Encouraging Signs from First-in-Child Trial
The Phase 1 study was designed primarily to assess the safety of WP1066 in children and to determine the maximum feasible dose. The trial enrolled 10 children who received the drug twice daily for 14 days, with three additional children treated under compassionate use. The results exceeded the typical expectations for an early-stage safety trial.
Researchers found that WP1066 was well-tolerated, with no significant toxicity preventing them from establishing a feasible dose for future studies. More importantly, the trial provided early but powerful evidence that the drug was having its intended biological effect. Analysis showed that WP1066 successfully suppressed the expression of STAT3, confirming it was hitting its target and inducing anti-tumor immune responses.
The most compelling evidence came from the clinical observations. “The results of this first-in-child trial show some encouraging signals of activity in a highly aggressive chemotherapy resistant brain cancer, such as partial tumor response in a diffuse intrinsic pontine glioma (DIPG) patient and clear anti-tumor immune changes,” said Dr. MacDonald. The observation of a partial tumor shrinkage in even one patient with DIPG—a universally fatal disease—is considered a highly significant signal in a Phase 1 setting.
From Bench to Bedside: A Path Forward
While the trial's small size necessitates caution, the combination of a strong safety profile, proven target engagement, and observable clinical activity provides a robust foundation for the next phase of development. The publication of the results in a respected scientific journal adds a layer of independent validation to the findings.
Walter Klemp, Chairman and CEO of Moleculin, expressed his optimism about the drug's potential. “We are very encouraged by the positive results from our Phase 1 clinical trial evaluating WP1066 in children with recurrent malignant brain tumors,” he stated. “These early data show that WP1066 has the ability to activate meaningful anti-tumor immune responses, an important proof of mechanism in a patient population with extremely limited treatment options.”
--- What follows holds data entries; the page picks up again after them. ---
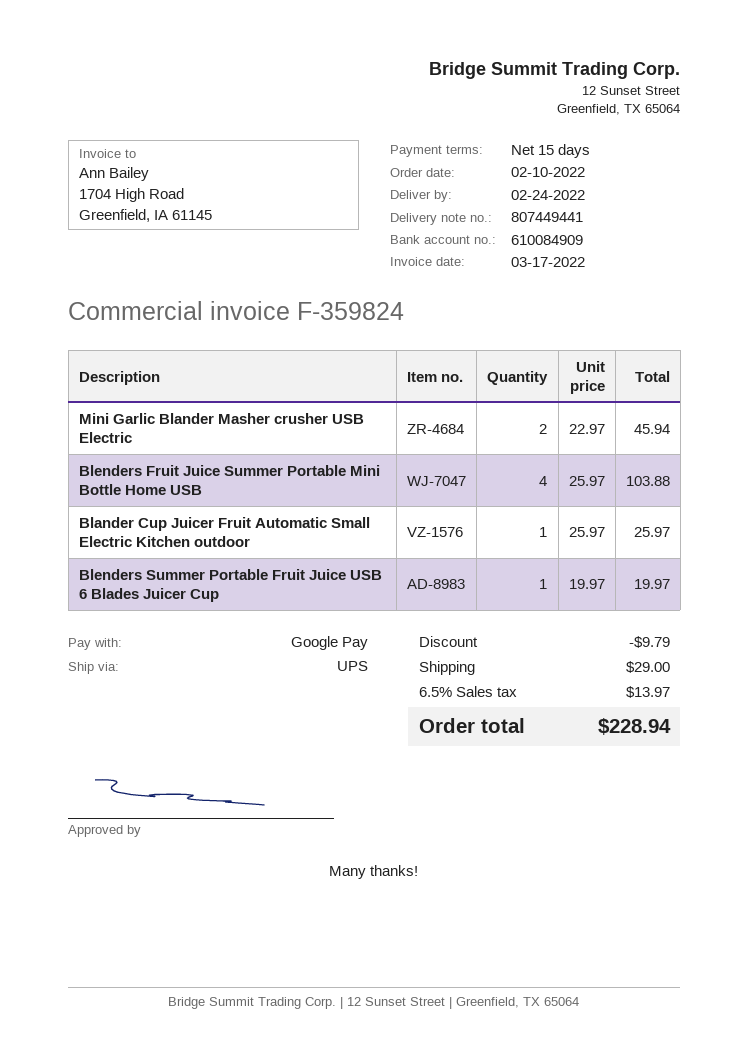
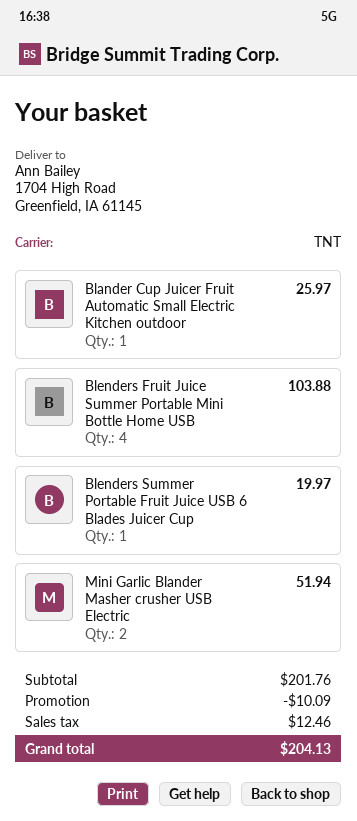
shipping method: UPS -> TNT
Mini Garlic Blander Masher crusher USB Electric: 2 for 45.94 -> 2 for 51.94
discount: 9.79 -> 10.09
shipping: 29.00 -> none
tax: 13.97 -> 12.46
total: 228.94 -> 204.13

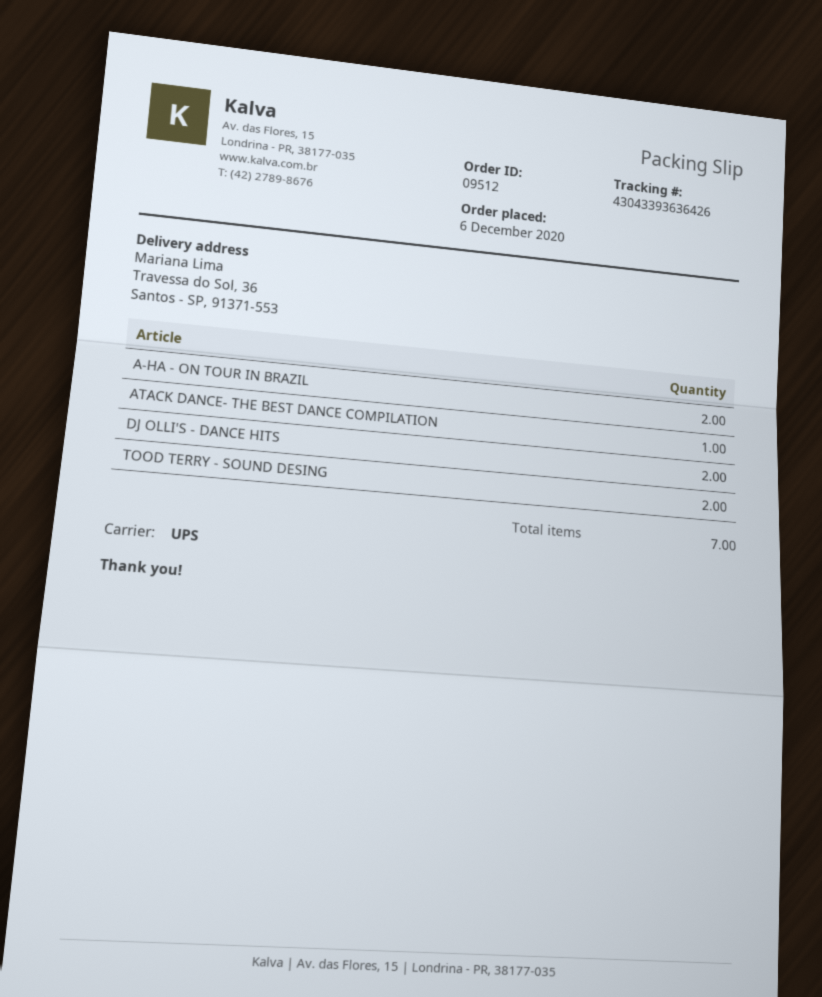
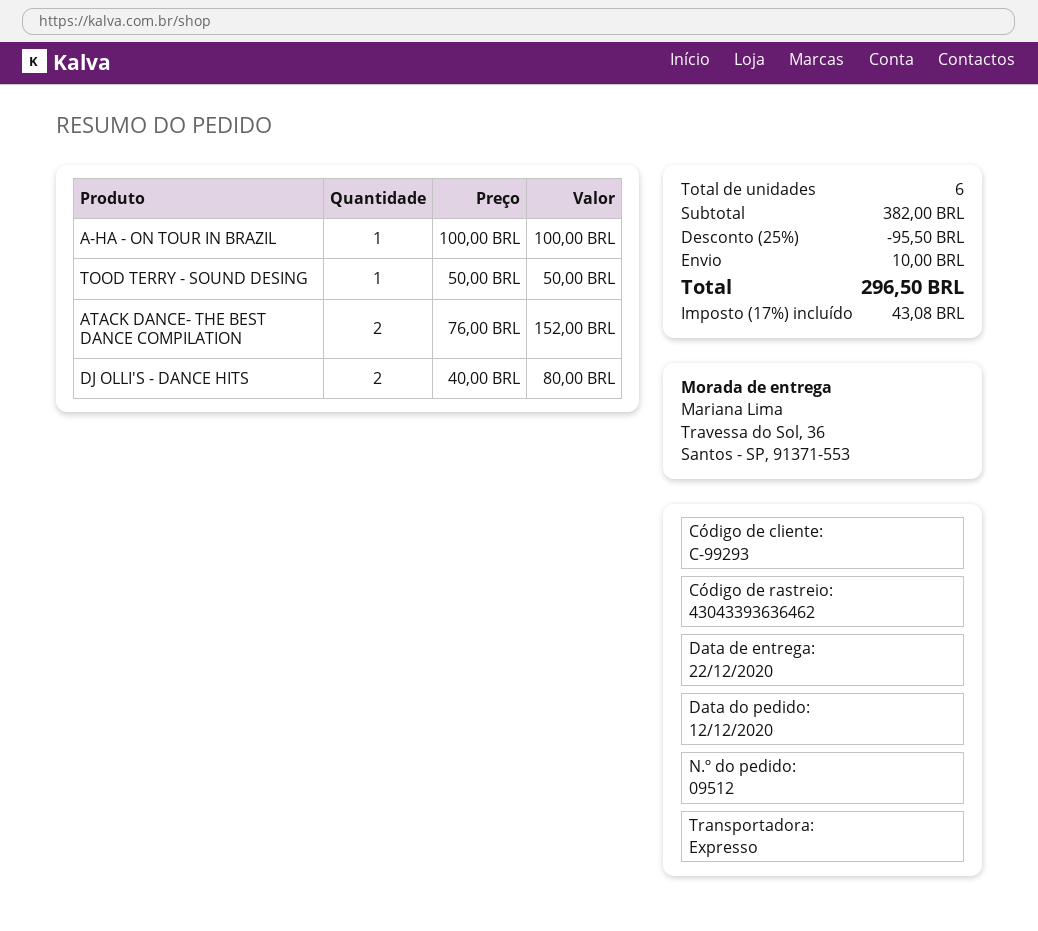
order date: 2020-12-06 -> 2020-12-12
shipping method: UPS -> express
tracking number: 43043393636426 -> 43043393636462
A-HA - ON TOUR IN BRAZIL: 2 -> 1
ATACK DANCE- THE BEST DANCE COMPILATION: 1 -> 2
TOOD TERRY - SOUND DESING: 2 -> 1
total quantity: 7 -> 6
He continued, “While still early, these findings reinforce the potential of WP1066 as a novel immunomodulatory approach for some of the most difficult-to-treat pediatric brain cancers.”
The company and Dr. MacDonald's team are now using these results to design a follow-up Phase 2 trial, which will aim to confirm the efficacy of WP1066 in a larger group of patients. The successful initial study, funded by the Peach Bowl LegACy Fund and CURE Childhood Cancer, represents a critical step in translating a promising scientific concept into a potential therapy that could one day change the outlook for children and their families.
Strengthening Moleculin's Pipeline
The positive news on WP1066 also serves to strengthen and diversify Moleculin's overall development pipeline. The company's lead candidate, Annamycin, is currently in a pivotal Phase 3 trial for the treatment of relapsed or refractory acute myeloid leukemia (AML). Annamycin is a next-generation anthracycline designed to be more effective and less toxic to the heart than existing therapies.
With Annamycin addressing a critical need in adult leukemia and now WP1066 showing promise in pediatric neuro-oncology, Moleculin is demonstrating the potential of its multi-asset portfolio. This progress in a distinct and high-need therapeutic area like pediatric brain cancer not only de-risks the company's reliance on a single asset but also highlights the capabilities of its research and development platform. The success of WP1066 could attract further investment and potential partnerships, providing the necessary resources to advance it and other pipeline candidates, such as WP1122 for viruses and other cancers, through the lengthy and expensive clinical trial process.